There are several grounds for contesting a will. The one most often used for contesting a will is that the testator was not competent. Another ground is that the formalities for executing the will were not fully met, and so the will is invalid. Wills may also be challenged on the grounds of fraud or mistake, or that the document was never intended to serve as a will in the first place. That's why it's important to state early on in the document that you intend for it to be your will.

One of your executor's responsibilities is to defend your will's validity if it is contested.

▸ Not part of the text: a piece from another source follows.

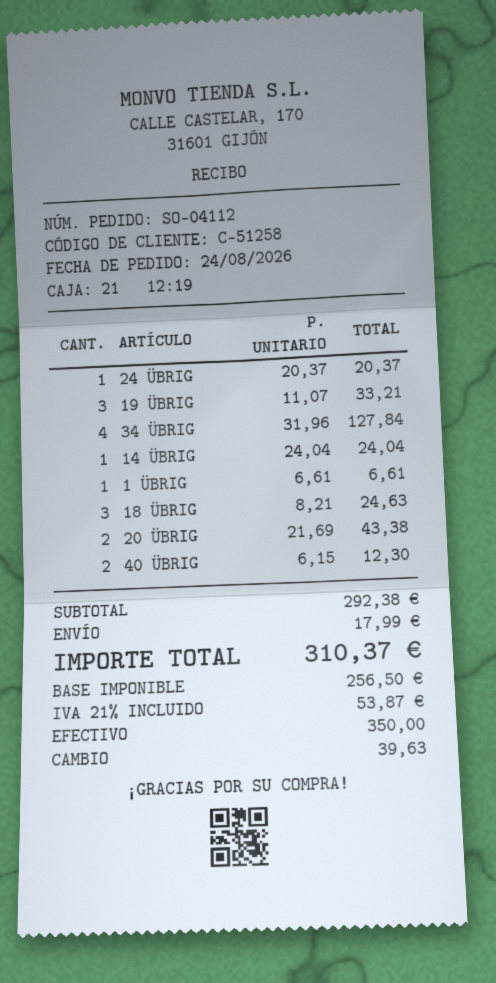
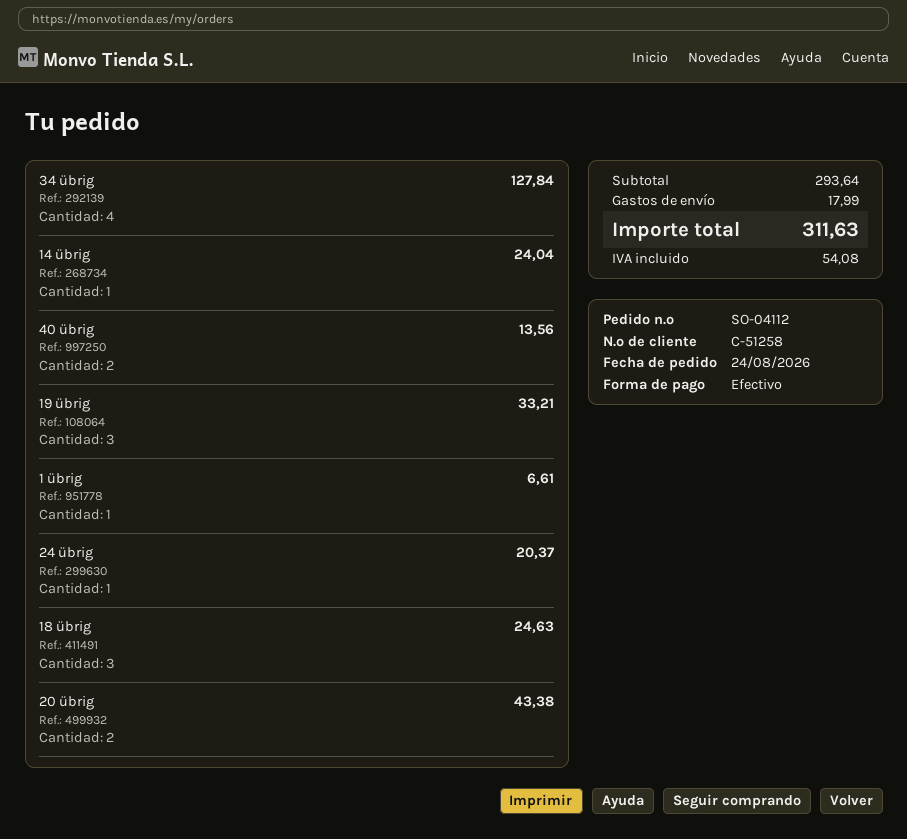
40 ÜBRIG: 2 for 12.30 -> 2 for 13.56
subtotal: 292.38 -> 293.64
tax: 53.87 -> 54.08
total: 310.37 -> 311.63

If your will is successfully contested, the law of intestate succession will be used to distribute your estate.

The best way to minimize the chances of a successful challenge to your will is by being sure to carefully follow all the required steps in executing it, including telling the witnesses that the document is your will and having the witnesses sign it correctly.

You can also include what's called a "no-contest" clause, a provision in your will that entirely disinherits any one who challenges it. However, some courts won't honor this provision if the person bringing the challenge can show a reasonable basis for making it, even if the challenge proves unsuccessful. And if someone brings a successful challenge, the provision won't be enforced anyway. Still, if you are concerned that someone without a reasonable claim might challenge your will's provisions, it may be worthwhile to include a no-contest clause.